エーリが深い恨みを抱くのも無理からぬことであった。
「アタシもダルトラは嫌い」
「だといいんですが」
「でもね、悪いことをした国ではあっても、悪い国ではないわよ」
「矛盾しています」
「してないわ。じゃあ訊くけれど、ギボルネはいい国だった?」
一瞬で、エーリの瞳に殺意が漲った。
「侮辱するつもりですか?」
彼女の周囲から冷気が漏れている。
第二世代人造英雄創造計画の被験体にして成功例。
『氷雪の英雄』エーリ・フーソルド=ヴァージル。
「その反応からすると、良い国だったみたいね」
「……国なんて、よそ者が勝手に言ってるだけ。

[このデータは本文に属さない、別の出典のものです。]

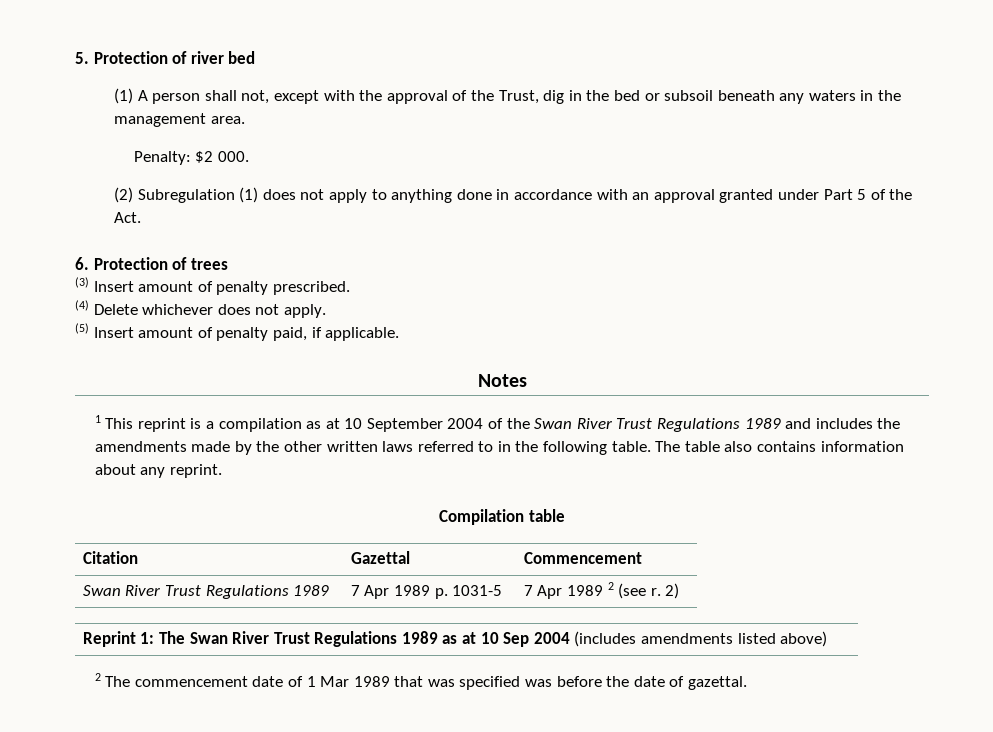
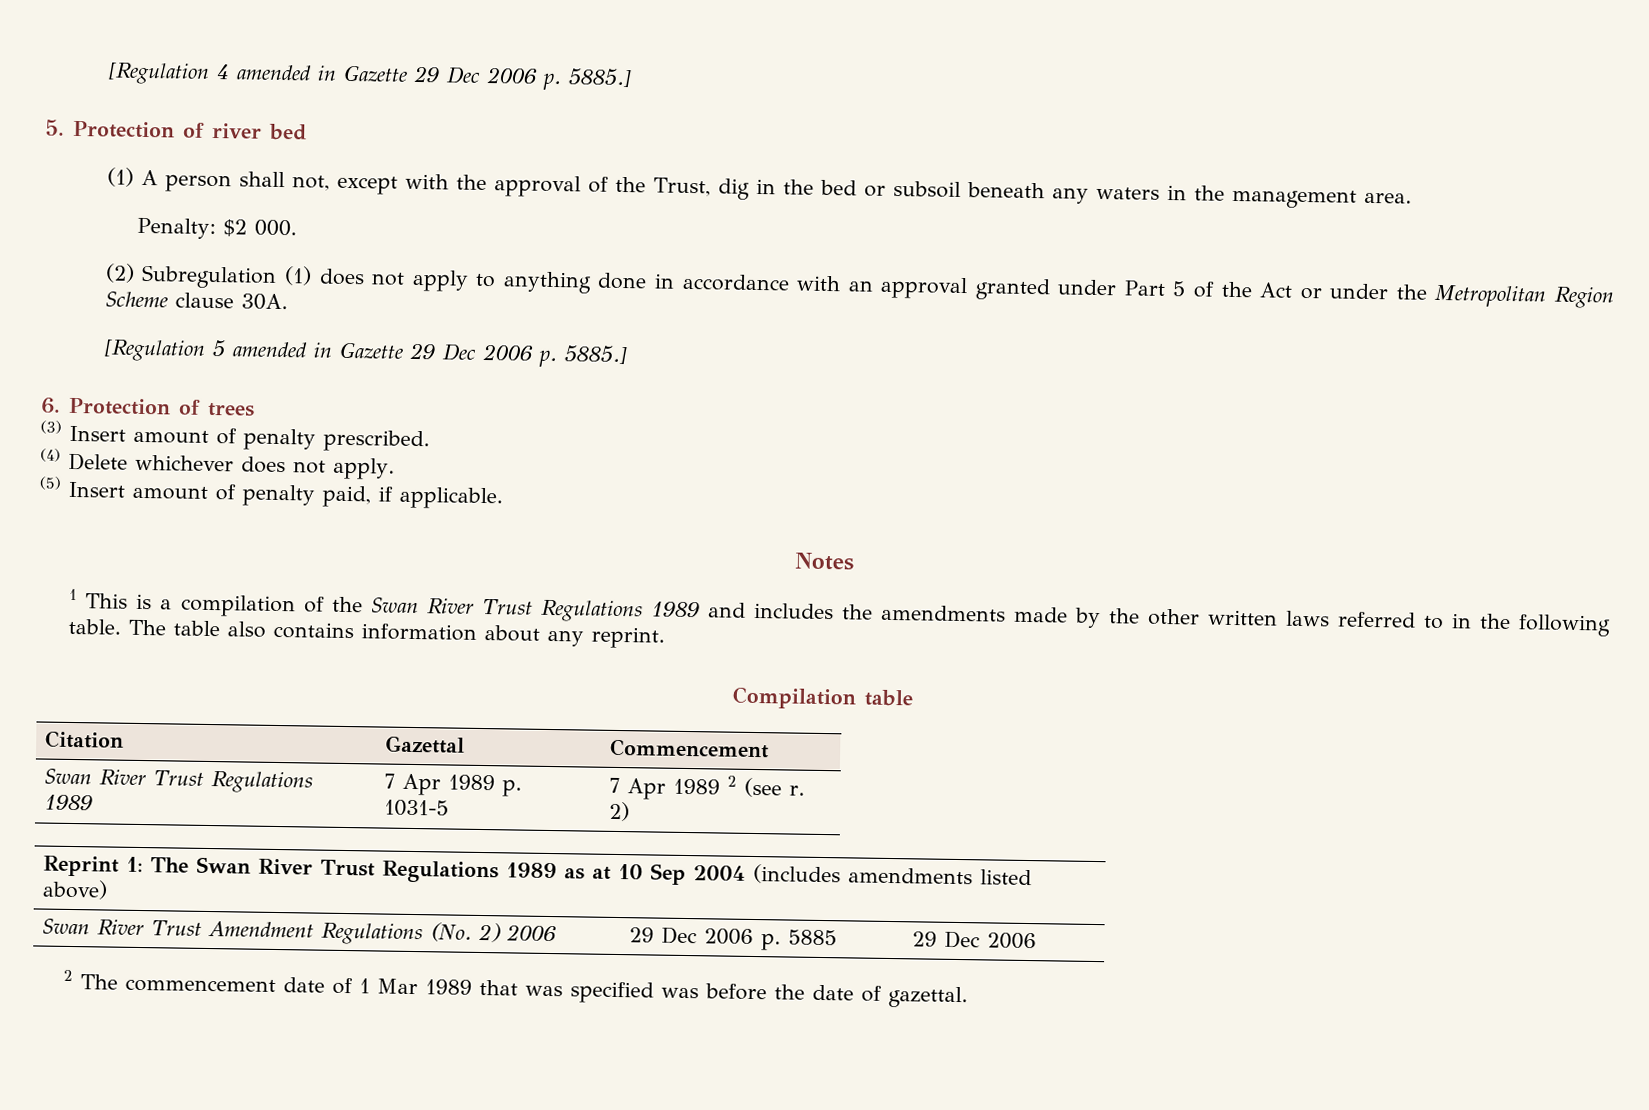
+ [Regulation 4 amended in Gazette 29 Dec 2006 p. 5885.]
- (2) Subregulation (1) does not apply to anything done in accordance with an approval granted under Part 5 of the Act.
+ (2) Subregulation (1) does not apply to anything done in accordance with an approval granted under Part 5 of the Act or under the Metropolitan Region Scheme clause 30A.
+ [Regulation 5 amended in Gazette 29 Dec 2006 p. 5885.]
- 1 This reprint is a compilation as at 10 September 2004 of the Swan River Trust Regulations 1989 and includes the amendments made by the other written laws referred to in the following table.
+ 1 This is a compilation of the Swan River Trust Regulations 1989 and includes the amendments made by the other written laws referred to in the following table.
+ Swan River Trust Amendment Regulations (No. 2) 2006 | 29 Dec 2006 p. 5885 | 29 Dec 2006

でも、えぇ、良いところだった。誰もが笑顔で、幸福に暮らしていました」
「そう。つまり民が笑顔で、幸福に暮らすことが出来る国は、良い国だということよね」
「――っ。ダルトラの民の笑顔は、他者の犠牲の上に成り立っているでしょう」
「それはアークスバオナも同じよ」
「っ。それはっ、でもっ、ダルトラは、既に肥沃の地を持っていながら奪った! やむにやまれず侵攻を開始したアークスバオナとは違う!」
「まぁ、そのあたりの論争は果てがないから措いておいて」
「なっ」
「アタシは見てきたわ。ダルトラの来訪者が笑顔になっていく様を、何度も」
「そんなこと」
「アタシは見てきたわ。ギボルネの奴隷が笑顔になっていく姿を」
「――――」
「救われ、ダルトラの地で夢を持っている姿をね」
「え、エコナっ。エコナのことですか。エコナが、あの子が、なんです? 夢?」
殺意が霧散する。今の彼女にあるのは、同郷の童女を想う心だけ。
「魔術師になりたいそうよ。自分の発明で、人々の生活を豊かにするんですって」
「……魔術師。エコナが」
「恨み節もいいけれど、それは将来エコナちゃんが笑顔にする筈の人々を苦しめ、殺す行いなのだとしっかり自覚してね」
「くっ。……人の心を好き勝手かき乱して、楽しいですか?」
憎々しげに目許を歪めるエーリに、エルフィは微笑みかける。